Ora è però giunto anche il momento di fare i conti con l'eredità di tutto questo, e ancor più con la sua identità, con ciò che rappresenta, l'insieme di significati e riferimenti che l'hanno reso in tutto e per tutto un universo in cui regna una nuova mitologia.
Fast & Furious e il mito della frontiera
Può sembrare eccessivo parlare di "miti" riferendosi alle avventure della banda Toretto, ma se ci si concentra sul significato di tale parola, su come essa sia strutturata per esprimere le modalità con cui il mondo e chi ne fa parte siano descritte in un certo modo, all'interno di un preciso contesto socioculturale, la cosa acquista più senso.
Qualora tale definizione non bastasse, si può anche comprendere quella di mito eziologico e di mito storico, applicato al grande contenitore a cui fa riferimento questa saga: la società americana. In tutto e per tutto, fin dagli inizi Fast & Furious si è infatti posta come un'estremizzazione del mito americano, più ancora dei modelli culturali che da sempre hanno reso l'America la patria dell'individualismo più spinto e autoreferenziale.

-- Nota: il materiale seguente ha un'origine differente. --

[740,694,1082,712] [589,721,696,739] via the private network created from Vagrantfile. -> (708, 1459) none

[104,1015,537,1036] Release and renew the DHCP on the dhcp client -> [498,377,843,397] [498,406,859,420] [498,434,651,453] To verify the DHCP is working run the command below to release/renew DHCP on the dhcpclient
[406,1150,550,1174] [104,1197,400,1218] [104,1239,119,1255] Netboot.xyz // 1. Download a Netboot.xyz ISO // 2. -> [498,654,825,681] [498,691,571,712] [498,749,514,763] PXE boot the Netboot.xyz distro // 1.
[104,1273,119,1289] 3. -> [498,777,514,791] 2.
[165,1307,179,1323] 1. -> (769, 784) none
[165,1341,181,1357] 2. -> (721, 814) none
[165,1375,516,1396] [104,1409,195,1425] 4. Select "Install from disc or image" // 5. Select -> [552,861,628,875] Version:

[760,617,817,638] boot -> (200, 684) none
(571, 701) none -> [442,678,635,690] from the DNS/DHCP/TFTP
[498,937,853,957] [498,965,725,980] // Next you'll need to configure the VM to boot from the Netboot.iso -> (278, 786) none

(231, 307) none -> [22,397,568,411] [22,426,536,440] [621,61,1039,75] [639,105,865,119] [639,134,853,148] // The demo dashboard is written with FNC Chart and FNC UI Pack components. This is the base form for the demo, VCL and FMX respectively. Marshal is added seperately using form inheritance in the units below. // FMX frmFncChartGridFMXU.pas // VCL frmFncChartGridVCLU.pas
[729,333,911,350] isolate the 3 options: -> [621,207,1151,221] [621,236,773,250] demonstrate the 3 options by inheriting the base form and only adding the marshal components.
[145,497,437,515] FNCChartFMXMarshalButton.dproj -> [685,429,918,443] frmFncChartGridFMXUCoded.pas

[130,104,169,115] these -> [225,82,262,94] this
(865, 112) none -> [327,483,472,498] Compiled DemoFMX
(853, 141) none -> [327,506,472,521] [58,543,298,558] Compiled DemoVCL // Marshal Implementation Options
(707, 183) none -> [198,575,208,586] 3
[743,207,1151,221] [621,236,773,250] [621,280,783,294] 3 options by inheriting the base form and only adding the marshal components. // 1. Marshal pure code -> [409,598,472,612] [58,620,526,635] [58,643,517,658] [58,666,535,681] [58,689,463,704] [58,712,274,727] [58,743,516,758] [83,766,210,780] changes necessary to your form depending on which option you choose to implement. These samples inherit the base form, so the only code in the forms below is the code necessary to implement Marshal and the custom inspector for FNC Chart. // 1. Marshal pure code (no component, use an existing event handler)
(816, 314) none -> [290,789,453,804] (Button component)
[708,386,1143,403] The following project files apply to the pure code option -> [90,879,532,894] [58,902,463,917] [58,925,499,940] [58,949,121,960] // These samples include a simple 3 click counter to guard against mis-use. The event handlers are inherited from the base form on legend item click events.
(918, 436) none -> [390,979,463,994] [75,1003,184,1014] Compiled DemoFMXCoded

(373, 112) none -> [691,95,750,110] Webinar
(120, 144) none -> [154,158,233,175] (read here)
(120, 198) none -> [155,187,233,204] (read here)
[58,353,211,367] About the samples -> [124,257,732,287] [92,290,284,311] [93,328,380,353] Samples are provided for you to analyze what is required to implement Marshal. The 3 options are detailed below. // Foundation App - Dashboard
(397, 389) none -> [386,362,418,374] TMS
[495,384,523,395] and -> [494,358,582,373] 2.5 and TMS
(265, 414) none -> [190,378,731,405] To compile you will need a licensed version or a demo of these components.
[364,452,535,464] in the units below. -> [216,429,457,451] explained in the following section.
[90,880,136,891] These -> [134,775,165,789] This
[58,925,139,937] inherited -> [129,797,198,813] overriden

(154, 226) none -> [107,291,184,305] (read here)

Nel primo film, il poliziotto Brian rappresentava l'ordine, la disciplina, lo status quo di un universo basato su una semplicissima struttura divisa tra bene e male, legge e non legge, incaricato di infiltrarsi in una banda composta da individui assolutamente distanti da ogni cosa egli rappresentasse. Il mondo di Brian segue protocolli, leggi, numeri e un iter programmato, quello di Dom Toretto e dei suoi è invece in totale antitesi all'ordine dello Stato, si rifà piuttosto al mito della frontiera, all'individualismo più totalizzante e incurante della società.
Dedita alle corse clandestine, parte di un mondo in cui contano solo coraggio, sprezzo del pericolo e il proprio nome, la banda Toretto è stata fin dall'inizio la versione aggiornata del mito del fuorilegge, del gangster tanto caro alla cinematografia e narrativa americana. Uomini come i fratelli James, Reno o Dalton, come Sam Bass e più avanti John Dillinger, affascinavano (e continuano ad affascinare) proprio perché alfieri di una libertà personale, di uno staccarsi dai principi e dalle regole della "gente normale".
Tra uomini virili e libertà assoluta
Tale elemento, oltre che dal celeberrimo Nemico Pubblico di Michael Mann, era stato già anticipato dal grande regista anche nel leggendario Heat, nel confronto tra due uomini totalmente asserviti alla loro professione, incapaci di tirarsi indietro, diversi eppure uguali.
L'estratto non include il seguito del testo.